We are working side by side with him to improve his self-awareness and his connection and communication with other children. We are witnessing huge changes in him, but we also have a long road in front of us.

I’m not going to lie. We need money and resources! We need the money to continue paying our chef Alejandra who is a mother from the community. Her funding runs out at the end of the year.

If we had the money, we could pay for a social worker so that we could have a more integrated approach to family development. Although we have a great fundraising team, we don’t raise enough to cover our costs. We have no administration costs in Australia or New Zealand so all money donated goes to the project in Argentina.

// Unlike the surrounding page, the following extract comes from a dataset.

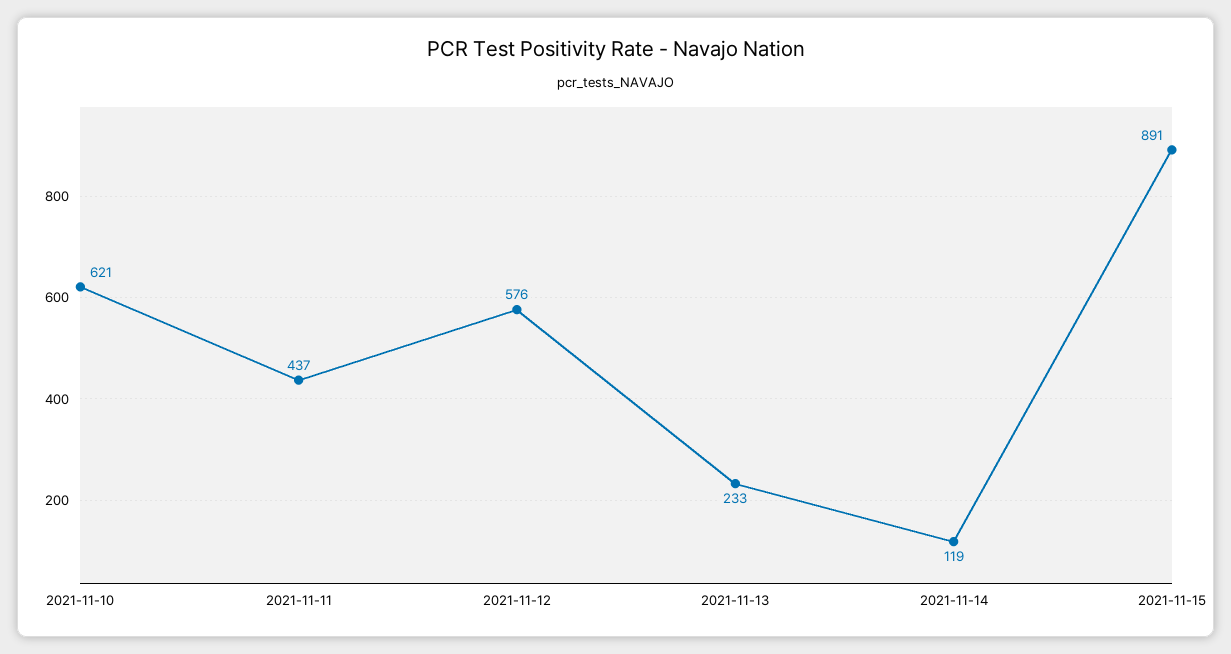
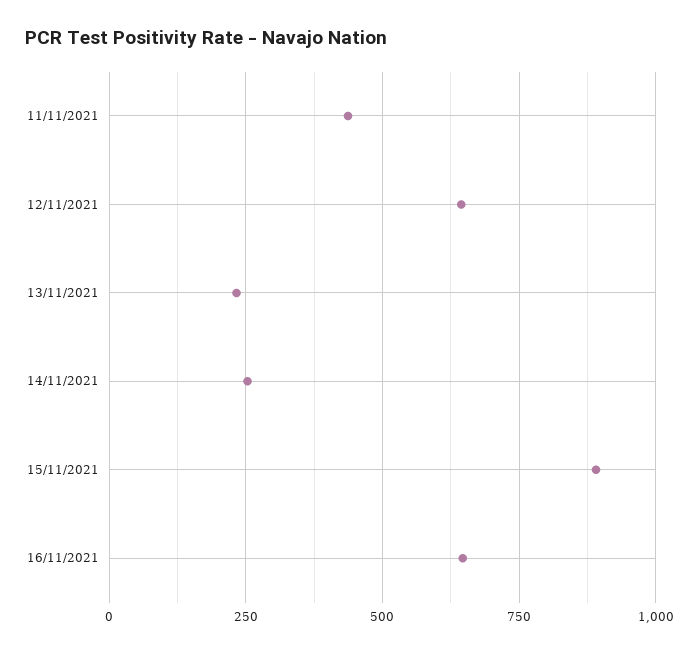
2021-11-10: 621 -> none
2021-11-12: 576 -> 650
2021-11-14: 119 -> 250
16/11/2021: none -> 650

So, what happens from here? Food for Thought will continue to grow and develop. Our team consists of 7 part-time Argentine staff members, myself, and three international volunteers. Proudly 4 of those staff members are from Monte Chingolo. For us, sustainability means local staff members. The seeds of sustainability are local social and cultural knowledge. It is very important that the project is sustained by those who have grown up within the local environment. They have lived and breathed it and understand the nuances of life within the local context. 

We have a product that has been tweaked and molded during the last 6 years with kids in this specific context. We know what works and doesn’t work when engaging with traumatised children. A program with the development of confidence at its core really works. The program is still being developed and will continue developing as time passes. There is no silver bullet in this type of therapeutic work. It has to keep changing and evolving in relation to the local context. 

So, I’ll leave you all with the question. It is the question with which I started this whole crazy journey. It is a question that helps us support the growth of confidence in children living in poverty, but is it also a question that has made me reflect deeply on the direction of my own life. What is it that stops us humans from doing the things that we really want to do?